Data corruption is the unintended transformation of a file or the loss of information that usually occurs during reading or writing. The reason may be hardware or software failure, and as a consequence, a file may become partially or entirely corrupted, so it'll no longer work correctly since its bits shall be scrambled or missing. An image file, for instance, will no longer present a true image, but a random combination of colors, an archive will be impossible to unpack for the reason that its content will be unreadable, and so on. If such a problem appears and it's not recognized by the system or by an administrator, the data will become corrupted silently and if this happens on a disk drive which is part of a RAID array where the info is synced between various drives, the corrupted file will be copied on all of the other drives and the damage will become permanent. Many commonly used file systems either do not offer real-time checks or do not have good ones which will detect a problem before the damage is done, so silent data corruption is a common problem on internet hosting servers where large volumes of info are kept.
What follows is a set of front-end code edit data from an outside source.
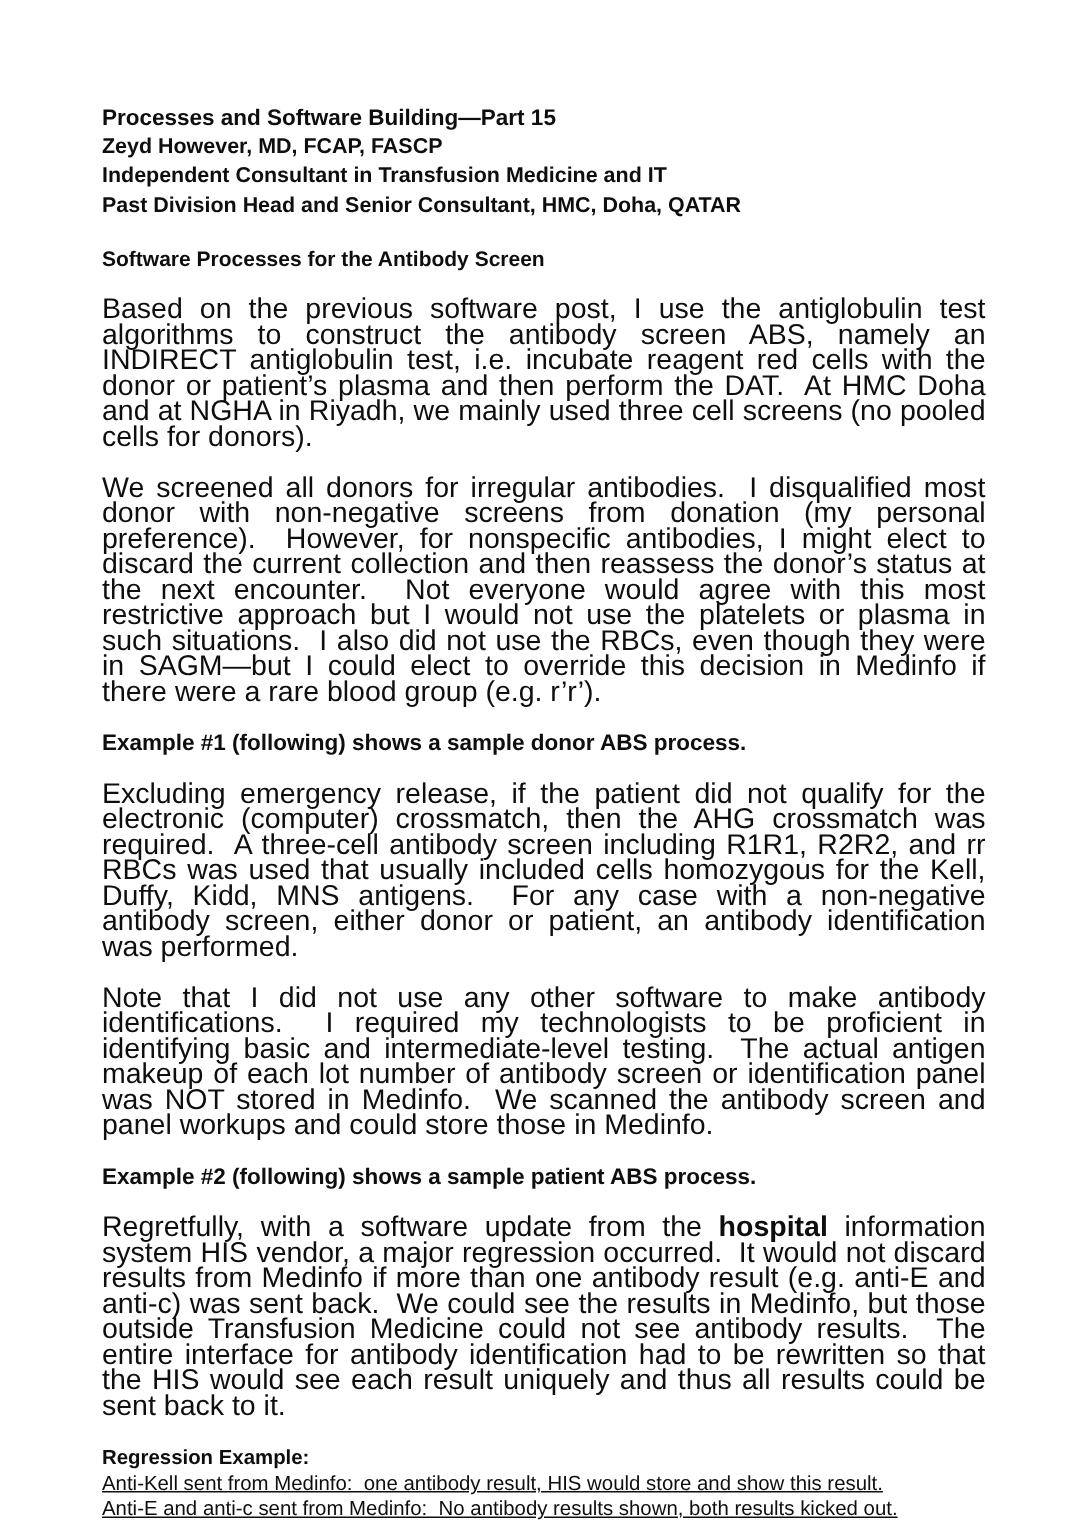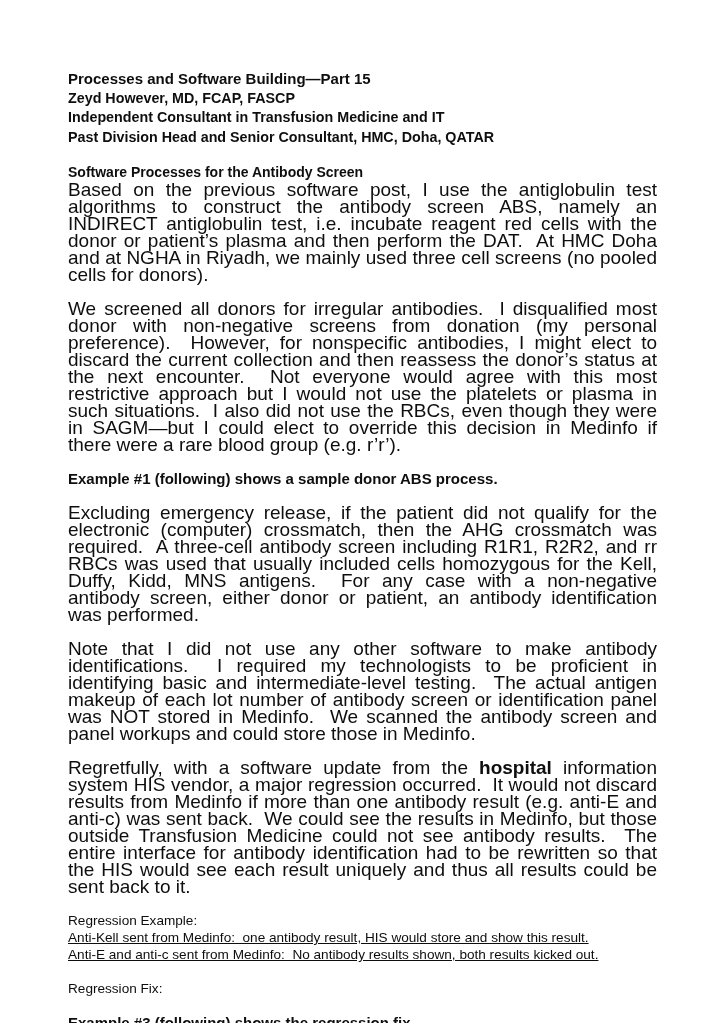--- a/index.html
+++ b/index.html
@@ -27,38 +27,39 @@
   .byline {
     font-weight: bold;
     font-size: 14.3px;
     line-height: 19.5px;
     white-space: pre-wrap;
   }
   .section-heading {
     font-weight: bold;
     font-size: 14px;
     line-height: 17px;
+    margin-bottom: 17px;
   }
   .para {
     font-size: 19px;
     line-height: 17px;
     text-align: justify;
     white-space: pre-wrap;
     margin-bottom: 17px;
   }
   .block-heading {
     font-weight: bold;
     font-size: 15px;
     line-height: 17px;
     margin-bottom: 17px;
     white-space: pre-wrap;
   }
   .group { margin-bottom: 17px; }
   .group .group-heading {
-    font-weight: normal;
+    font-weight: bold;
     font-size: 13.6px;
     line-height: 17px;
     white-space: pre-wrap;
   }
   .group .group-line {
     font-size: 13.6px;
     line-height: 17px;
     white-space: pre-wrap;
     text-decoration: underline;
   }
@@ -87,20 +88,21 @@
   <div class="para">Based on the previous software post, I use the antiglobulin test algorithms to construct the antibody screen ABS, namely an INDIRECT antiglobulin test, i.e. incubate reagent red cells with the donor or patient’s plasma and then perform the DAT.  At HMC Doha and at NGHA in Riyadh, we mainly used three cell screens (no pooled cells for donors).</div>
 
   <div class="para">We screened all donors for irregular antibodies.  I disqualified most donor with non-negative screens from donation (my personal preference).  However, for nonspecific antibodies, I might elect to discard the current collection and then reassess the donor’s status at the next encounter.  Not everyone would agree with this most restrictive approach but I would not use the platelets or plasma in such situations.  I also did not use the RBCs, even though they were in SAGM—but I could elect to override this decision in Medinfo if there were a rare blood group (e.g. r’r’).</div>
 
   <div class="block-heading">Example #1 (following) shows a sample donor ABS process.</div>
 
   <div class="para">Excluding emergency release, if the patient did not qualify for the electronic (computer) crossmatch, then the AHG crossmatch was required.  A three-cell antibody screen including R1R1, R2R2, and rr RBCs was used that usually included cells homozygous for the Kell, Duffy, Kidd, MNS antigens.  For any case with a non-negative antibody screen, either donor or patient, an antibody identification was performed.</div>
 
   <div class="para">Note that I did not use any other software to make antibody identifications.  I required my technologists to be proficient in identifying basic and intermediate-level testing.  The actual antigen makeup of each lot number of antibody screen or identification panel was NOT stored in Medinfo.  We scanned the antibody screen and panel workups and could store those in Medinfo.</div>
 
+  <div class="block-heading">Example #2 (following) shows a sample patient ABS process.</div>
 
   <div class="para"><span>Regretfully, with a software update from the </span><span class="bold-run">hospital</span><span> information system HIS vendor, a major regression occurred.  It would not discard results from Medinfo if more than one antibody result (e.g. anti-E and anti-c) was sent back.  We could see the results in Medinfo, but those outside Transfusion Medicine could not see antibody results.  The entire interface for antibody identification had to be rewritten so that the HIS would see each result uniquely and thus all results could be sent back to it.</span></div>
 
   <div class="group">
     <div class="group-heading">Regression Example:</div>
     <div class="group-line">Anti-Kell sent from Medinfo:  one antibody result, HIS would store and show this result.</div>
     <div class="group-line">Anti-E and anti-c sent from Medinfo:  No antibody results shown, both results kicked out.</div>
   </div>
 
   <div class="group">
No Data Corruption & Data Integrity in Shared Website Hosting

In case you host your websites in a shared website hosting account with our firm, you will not need to worry about any of your data ever getting corrupted. We can guarantee that due to the fact that our cloud hosting platform uses the reliable ZFS file system. The aforementioned is the only file system that uses checksums, or unique digital fingerprints, for each file. All of the data that you upload will be kept in a RAID i.e. simultaneously on a large number of SSD drives. All of the file systems synchronize the files between the different drives with this type of a setup, but there's no real guarantee that a file will not get corrupted. This may occur during the writing process on each drive and after that a damaged copy can be copied on the other drives. What is different on our platform is the fact that ZFS examines the checksums of all files on all drives in real time and if a corrupted file is located, it's replaced with a good copy with the correct checksum from some other drive. That way, your information will stay unharmed no matter what, even if a whole drive fails.